New parents probably don’t think of baby blogs and online photo albums as part of their children’s digital dossiers or footprints, but that’s what they are. The computer security company AVG recently surveyed parents with Internet access and children under age two in 10 countries (Australia, Canada, France, Germany, Italy, Japan, New Zealand, Spain, the UK, and the US), asking them “when they uploaded pictures of their children and what motivated them to do so.” Here are some highlights shared in the AVG company blog:
- The average age a kid starts having an online presence is six months, and by the time they’re two, 81% of children “have some kind of ‘digital footprint’.”

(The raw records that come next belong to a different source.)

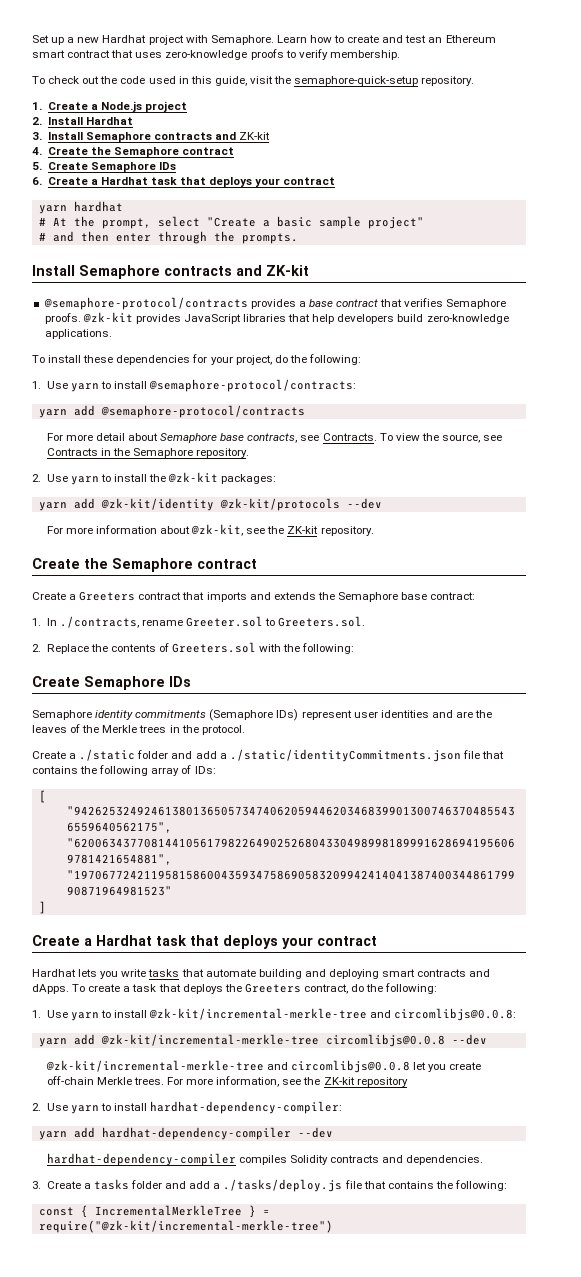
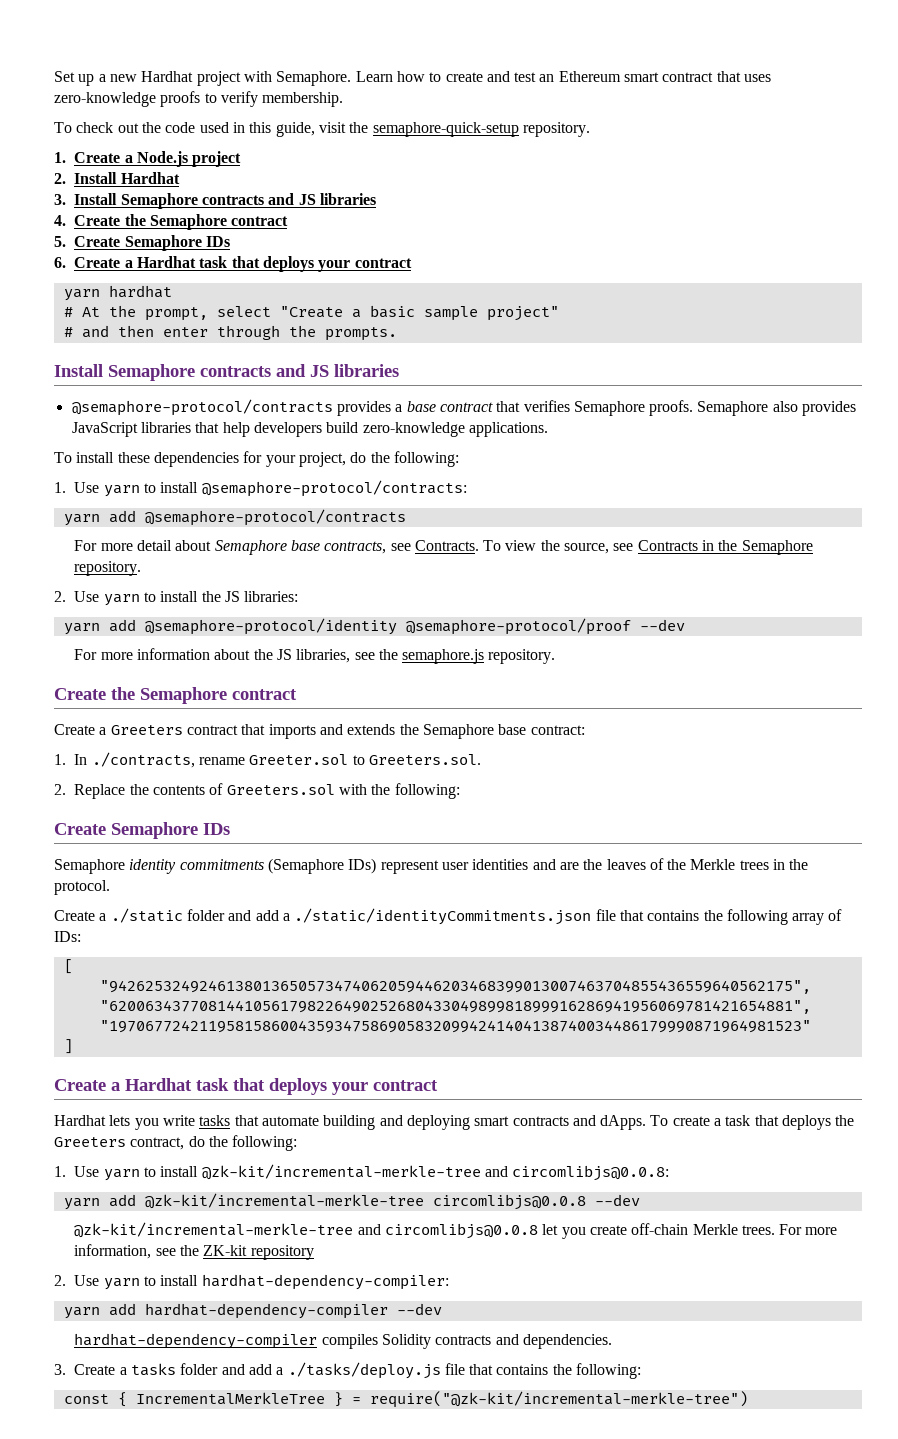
- 3. Install Semaphore contracts and ZK-kit
+ 3. Install Semaphore contracts and JS libraries
  # and then enter through the prompts.
- Install Semaphore contracts and ZK-kit
+ Install Semaphore contracts and JS libraries
- @zk-kit provides JavaScript libraries that help developers build zero-knowledge applications.
+ Semaphore also provides JavaScript libraries that help developers build zero-knowledge applications.
- 2. Use yarn to install the @zk-kit packages:
- yarn add @zk-kit/identity @zk-kit/protocols --dev
+ 2. Use yarn to install the JS libraries:
+ yarn add @semaphore-protocol/identity @semaphore-protocol/proof --dev
- For more information about @zk-kit, see the ZK-kit repository.
+ For more information about the JS libraries, see the semaphore.js repository.

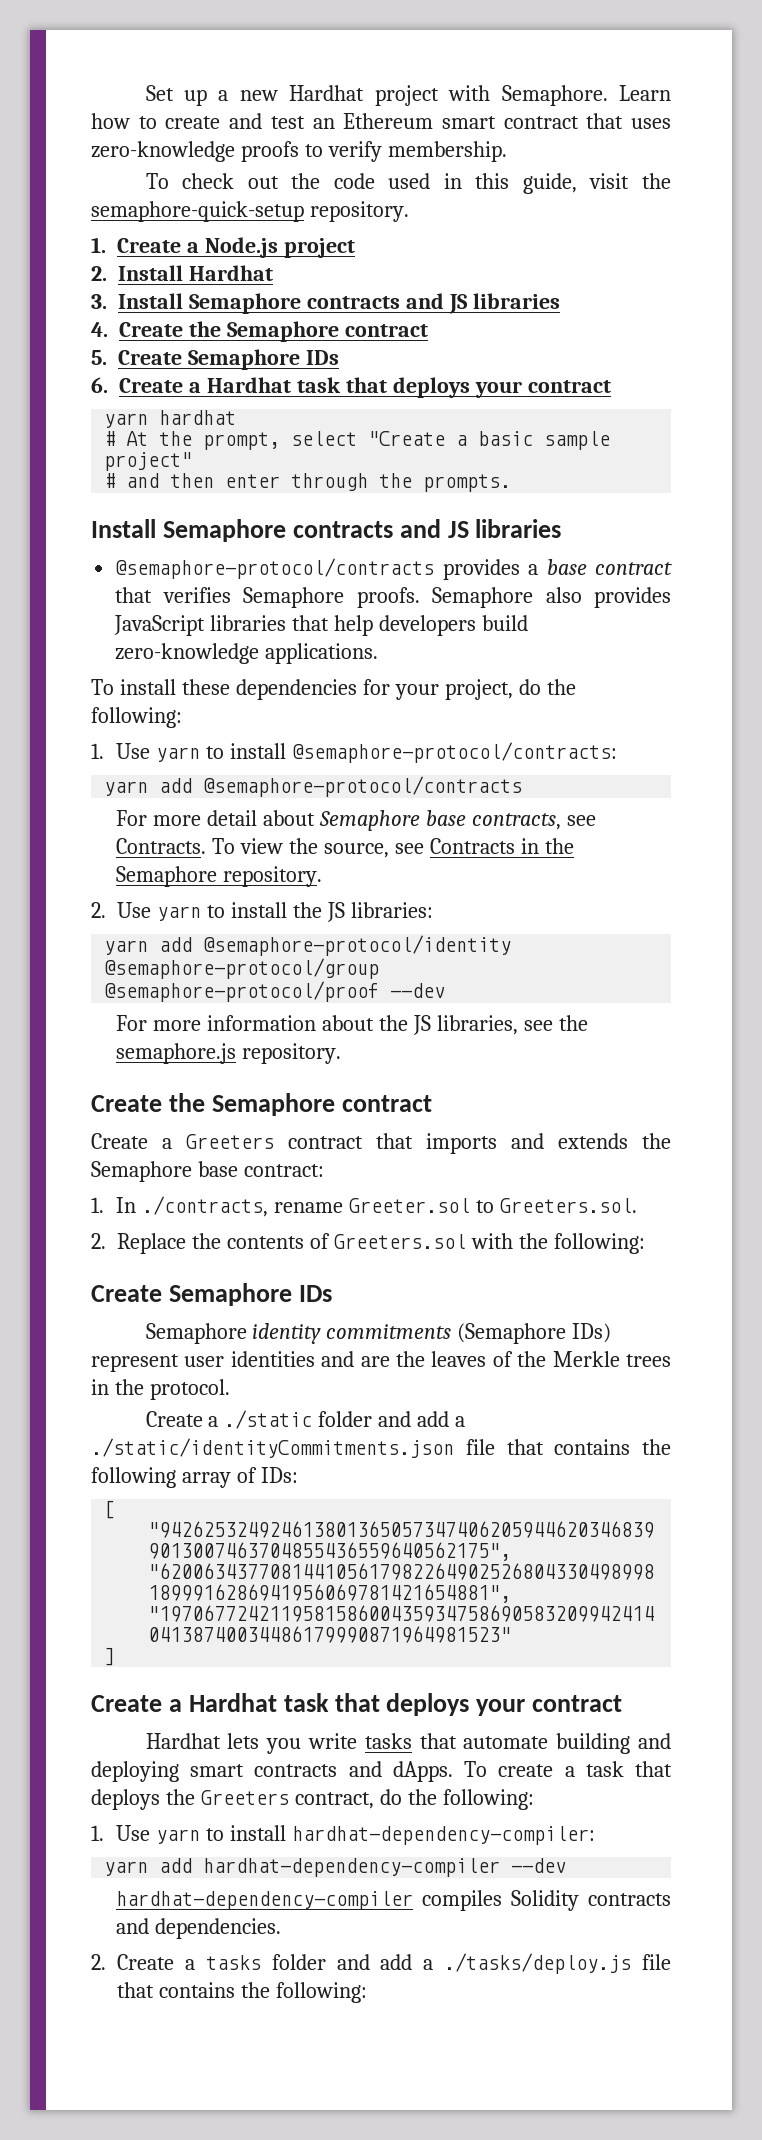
- yarn add @semaphore-protocol/identity @semaphore-protocol/proof --dev
+ yarn add @semaphore-protocol/identity @semaphore-protocol/group @semaphore-protocol/proof --dev
- 1. Use yarn to install @zk-kit/incremental-merkle-tree and circomlibjs@0.0.8:
- yarn add @zk-kit/incremental-merkle-tree circomlibjs@0.0.8 --dev
- @zk-kit/incremental-merkle-tree and circomlibjs@0.0.8 let you create off-chain Merkle trees. For more information, see the ZK-kit repository
- 2. Use yarn to install hardhat-dependency-compiler:
+ 1. Use yarn to install hardhat-dependency-compiler:
- 3. Create a tasks folder and add a ./tasks/deploy.js file that contains the following:
+ 2. Create a tasks folder and add a ./tasks/deploy.js file that contains the following:
- const { IncrementalMerkleTree } = require("@zk-kit/incremental-merkle-tree")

- 33% of kids have had their photos posted online from birth
- 23% of pre-birth scans are uploaded to the Internet by their parents
- 7% of babies have had their own email address created by their parents
- More than 70% of mothers said they posted baby and toddler images online to share with friends and family.
When they’re older, will our kids want people to be able to find their baby photos on the Internet? Lisa Belkin looked at that important question in a New York Times “Motherlode” column last year (see also “Online privacy: Photos out of control”). And of course, AVG’s numbers only reflect parents’ own contributions to their children’s digital dossiers. Think about hospital and birth registry records, school records, what they post about themselves, and all the rest of the aggregation of digital data associated with them and all of us in private and public networks – that’s what this thought-provoking video, created by members of the 2010 class of interns at Harvard’s Berkman Center for Internet & Society, is about (I blogged about it here). [Added later: Doing some research on digital citizenship, I found "Children & Their Digital Dossiers," by Profs. Ilene Berson and Michael Berson at University of South Florida.]